Two important ideas are happening here:

  • We allocate result with the same number of rows as grid.
  • We allocate each row result[r] to match grid[r].length, which supports ragged arrays.

A common bug is writing new boolean[grid.length][grid[0].length] without considering raggedness. Another bug is forgetting to allocate result[r] at all, causing a NullPointerException when you try result[r][c] = ....

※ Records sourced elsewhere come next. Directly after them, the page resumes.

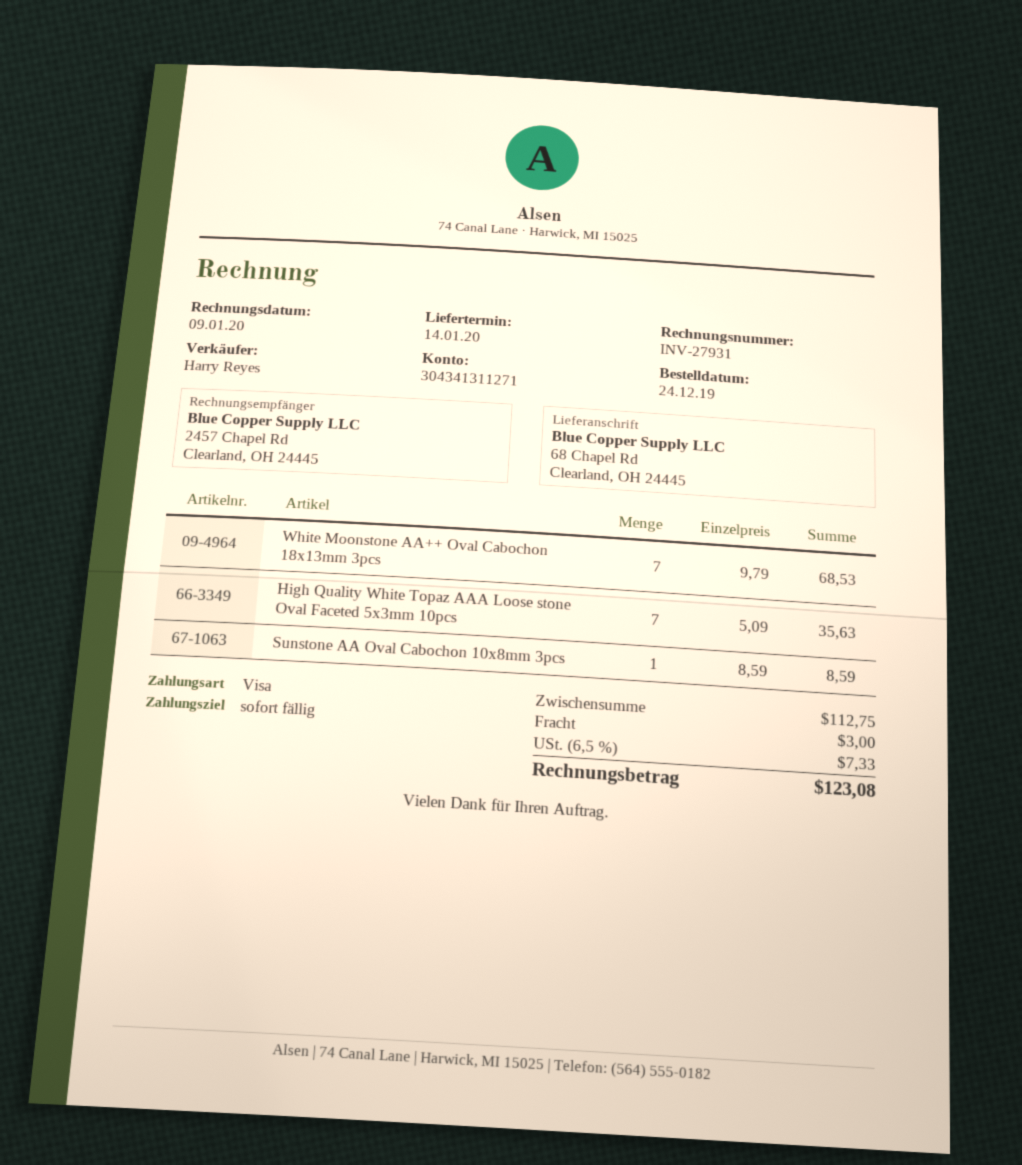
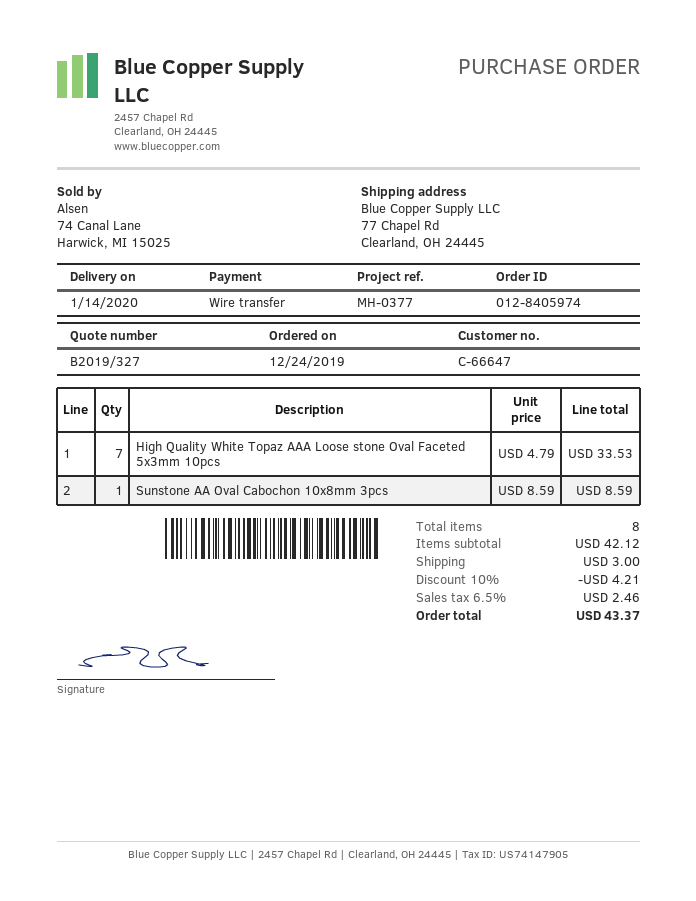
payment method: Visa -> bank transfer
ship to: 68 Chapel Rd, Clearland, OH 24445 -> 77 Chapel Rd, Clearland, OH 24445
White Moonstone AA++ Oval Cabochon 18x13mm 3pcs: 7 x 9.79 = 68.53 -> none
High Quality White Topaz AAA Loose stone Oval Faceted 5x3mm 10pcs: 7 x 5.09 = 35.63 -> 7 x 4.79 = 33.53
subtotal: 112.75 -> 42.12
discount: none -> 10% = 4.21
tax: 6.5% = 7.33 -> 6.5% = 2.46
total: 123.08 -> 43.37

Interpreting common AP-style 2D array prompts

Many 2D array FRQ-style prompts come disguised as real situations:

  • Image processing: a 2D array of pixel values; apply a filter; detect edges.
  • Game board: check winners, count pieces, validate moves.
  • Seating chart / theater: find available seats, compute row occupancy.

In all of them, your job is the same: translate the story into indices and loops.

Worked example: check if any row is “full”

Suppose a theater seating chart uses "X" for occupied and "." for empty. Determine whether any row is completely full.

public static boolean hasFullRow(String[][] seats) {
    for (int r = 0; r < seats.length; r++) {
        boolean full = true;
        for (int c = 0; c < seats[r].length; c++) {
            if (!"X".equals(seats[r][c])) {
                full = false;
                break;
            }
        }
        if (full) {
            return true;
        }
    }
    return false;
}

Why "X".equals(seats[r][c]) instead of seats[r][c].equals("X")? If a seat cell could be null, calling .equals on it would throw a NullPointerException. Putting the literal on the left is safer.

What goes wrong most often in 2D algorithms

When students lose points, it’s usually due to one of these categories:

  • Wrong bounds: using the wrong .length in one loop.
  • Wrong dimension interpretation: mixing up rows and columns.
  • Incorrect accumulator reset: forgetting to reset sum inside the row loop.
  • Unsafe neighbor access: not checking edges before using r - 1, r + 1, c - 1, or c + 1.
  • Mutating when you meant to compute (or vice versa): returning a value when you were supposed to modify the grid, or modifying the grid when the prompt implied it should remain unchanged.
Exam Focus
  • Typical question patterns:
    • Write a method that computes something from a 2D array (sum, average, count with a condition, max/min with location).
    • Write a method that modifies a 2D array in place based on a rule (replace, update, apply constraints).
    • Write a method that inspects patterns (full rows/columns, neighbor comparisons, border conditions).
  • Common mistakes:
    • Returning too early inside nested loops (for example, returning false after the first non-match instead of checking all cells).
    • Incorrect edge handling when referencing neighbors (leading to index errors).
    • Using == to compare String values instead of .equals, which can produce unpredictable results.